» EXERCISE BRIEF: Copy the lines below verbatim. Begin with the first and end with the line containing "total: 902.99 -> 910.63".

» DATA PROVIDED:

++++++++

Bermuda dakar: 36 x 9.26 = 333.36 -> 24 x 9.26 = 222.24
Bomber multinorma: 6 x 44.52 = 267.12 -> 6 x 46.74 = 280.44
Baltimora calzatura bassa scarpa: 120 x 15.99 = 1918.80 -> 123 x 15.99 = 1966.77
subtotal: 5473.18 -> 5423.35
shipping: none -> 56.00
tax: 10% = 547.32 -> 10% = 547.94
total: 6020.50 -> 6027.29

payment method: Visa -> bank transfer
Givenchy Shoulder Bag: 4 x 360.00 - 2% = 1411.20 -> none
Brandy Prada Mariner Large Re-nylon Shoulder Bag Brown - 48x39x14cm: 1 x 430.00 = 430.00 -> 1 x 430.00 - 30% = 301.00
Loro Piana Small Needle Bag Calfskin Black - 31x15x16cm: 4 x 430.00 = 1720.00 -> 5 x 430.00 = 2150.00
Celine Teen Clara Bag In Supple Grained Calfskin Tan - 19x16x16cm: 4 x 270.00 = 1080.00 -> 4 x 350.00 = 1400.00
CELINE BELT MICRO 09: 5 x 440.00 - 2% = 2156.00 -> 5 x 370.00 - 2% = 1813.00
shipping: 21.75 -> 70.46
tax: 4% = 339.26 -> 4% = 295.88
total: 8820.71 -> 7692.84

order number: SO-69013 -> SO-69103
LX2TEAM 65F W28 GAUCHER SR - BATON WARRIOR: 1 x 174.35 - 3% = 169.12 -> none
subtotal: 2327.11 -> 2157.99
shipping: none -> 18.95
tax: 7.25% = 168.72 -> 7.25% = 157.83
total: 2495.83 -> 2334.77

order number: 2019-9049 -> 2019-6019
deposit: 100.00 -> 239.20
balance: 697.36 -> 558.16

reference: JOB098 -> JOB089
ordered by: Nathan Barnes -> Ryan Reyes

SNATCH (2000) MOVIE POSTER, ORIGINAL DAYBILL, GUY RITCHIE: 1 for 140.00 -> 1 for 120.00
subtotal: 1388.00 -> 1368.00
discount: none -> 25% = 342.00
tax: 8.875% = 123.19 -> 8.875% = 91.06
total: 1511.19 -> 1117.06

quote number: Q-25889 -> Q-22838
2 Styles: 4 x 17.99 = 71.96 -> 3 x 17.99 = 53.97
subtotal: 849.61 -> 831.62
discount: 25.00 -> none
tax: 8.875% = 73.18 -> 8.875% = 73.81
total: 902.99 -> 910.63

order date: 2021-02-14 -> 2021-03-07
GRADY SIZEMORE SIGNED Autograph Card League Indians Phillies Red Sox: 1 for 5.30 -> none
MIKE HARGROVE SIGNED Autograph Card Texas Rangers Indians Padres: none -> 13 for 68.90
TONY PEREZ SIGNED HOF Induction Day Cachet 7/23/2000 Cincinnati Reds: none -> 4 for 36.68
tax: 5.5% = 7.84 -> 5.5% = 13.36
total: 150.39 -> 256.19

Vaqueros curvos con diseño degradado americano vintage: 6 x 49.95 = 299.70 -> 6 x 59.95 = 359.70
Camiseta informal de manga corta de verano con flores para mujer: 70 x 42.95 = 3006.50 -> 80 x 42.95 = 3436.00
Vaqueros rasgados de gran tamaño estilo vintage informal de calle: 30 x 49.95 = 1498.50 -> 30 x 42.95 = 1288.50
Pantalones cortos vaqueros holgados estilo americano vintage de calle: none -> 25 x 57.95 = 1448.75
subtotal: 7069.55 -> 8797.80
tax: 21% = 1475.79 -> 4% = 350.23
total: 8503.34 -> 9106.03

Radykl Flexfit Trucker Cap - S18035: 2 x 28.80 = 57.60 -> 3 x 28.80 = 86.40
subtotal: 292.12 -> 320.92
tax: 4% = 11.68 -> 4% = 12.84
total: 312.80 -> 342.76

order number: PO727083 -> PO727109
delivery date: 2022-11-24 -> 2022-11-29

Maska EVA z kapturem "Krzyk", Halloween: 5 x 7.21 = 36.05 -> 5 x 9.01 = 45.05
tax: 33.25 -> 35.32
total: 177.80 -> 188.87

++++++++

» EXERCISE SOLUTION:
Bermuda dakar: 36 x 9.26 = 333.36 -> 24 x 9.26 = 222.24
Bomber multinorma: 6 x 44.52 = 267.12 -> 6 x 46.74 = 280.44
Baltimora calzatura bassa scarpa: 120 x 15.99 = 1918.80 -> 123 x 15.99 = 1966.77
subtotal: 5473.18 -> 5423.35
shipping: none -> 56.00
tax: 10% = 547.32 -> 10% = 547.94
total: 6020.50 -> 6027.29

payment method: Visa -> bank transfer
Givenchy Shoulder Bag: 4 x 360.00 - 2% = 1411.20 -> none
Brandy Prada Mariner Large Re-nylon Shoulder Bag Brown - 48x39x14cm: 1 x 430.00 = 430.00 -> 1 x 430.00 - 30% = 301.00
Loro Piana Small Needle Bag Calfskin Black - 31x15x16cm: 4 x 430.00 = 1720.00 -> 5 x 430.00 = 2150.00
Celine Teen Clara Bag In Supple Grained Calfskin Tan - 19x16x16cm: 4 x 270.00 = 1080.00 -> 4 x 350.00 = 1400.00
CELINE BELT MICRO 09: 5 x 440.00 - 2% = 2156.00 -> 5 x 370.00 - 2% = 1813.00
shipping: 21.75 -> 70.46
tax: 4% = 339.26 -> 4% = 295.88
total: 8820.71 -> 7692.84

order number: SO-69013 -> SO-69103
LX2TEAM 65F W28 GAUCHER SR - BATON WARRIOR: 1 x 174.35 - 3% = 169.12 -> none
subtotal: 2327.11 -> 2157.99
shipping: none -> 18.95
tax: 7.25% = 168.72 -> 7.25% = 157.83
total: 2495.83 -> 2334.77

order number: 2019-9049 -> 2019-6019
deposit: 100.00 -> 239.20
balance: 697.36 -> 558.16

reference: JOB098 -> JOB089
ordered by: Nathan Barnes -> Ryan Reyes

SNATCH (2000) MOVIE POSTER, ORIGINAL DAYBILL, GUY RITCHIE: 1 for 140.00 -> 1 for 120.00
subtotal: 1388.00 -> 1368.00
discount: none -> 25% = 342.00
tax: 8.875% = 123.19 -> 8.875% = 91.06
total: 1511.19 -> 1117.06

quote number: Q-25889 -> Q-22838
2 Styles: 4 x 17.99 = 71.96 -> 3 x 17.99 = 53.97
subtotal: 849.61 -> 831.62
discount: 25.00 -> none
tax: 8.875% = 73.18 -> 8.875% = 73.81
total: 902.99 -> 910.63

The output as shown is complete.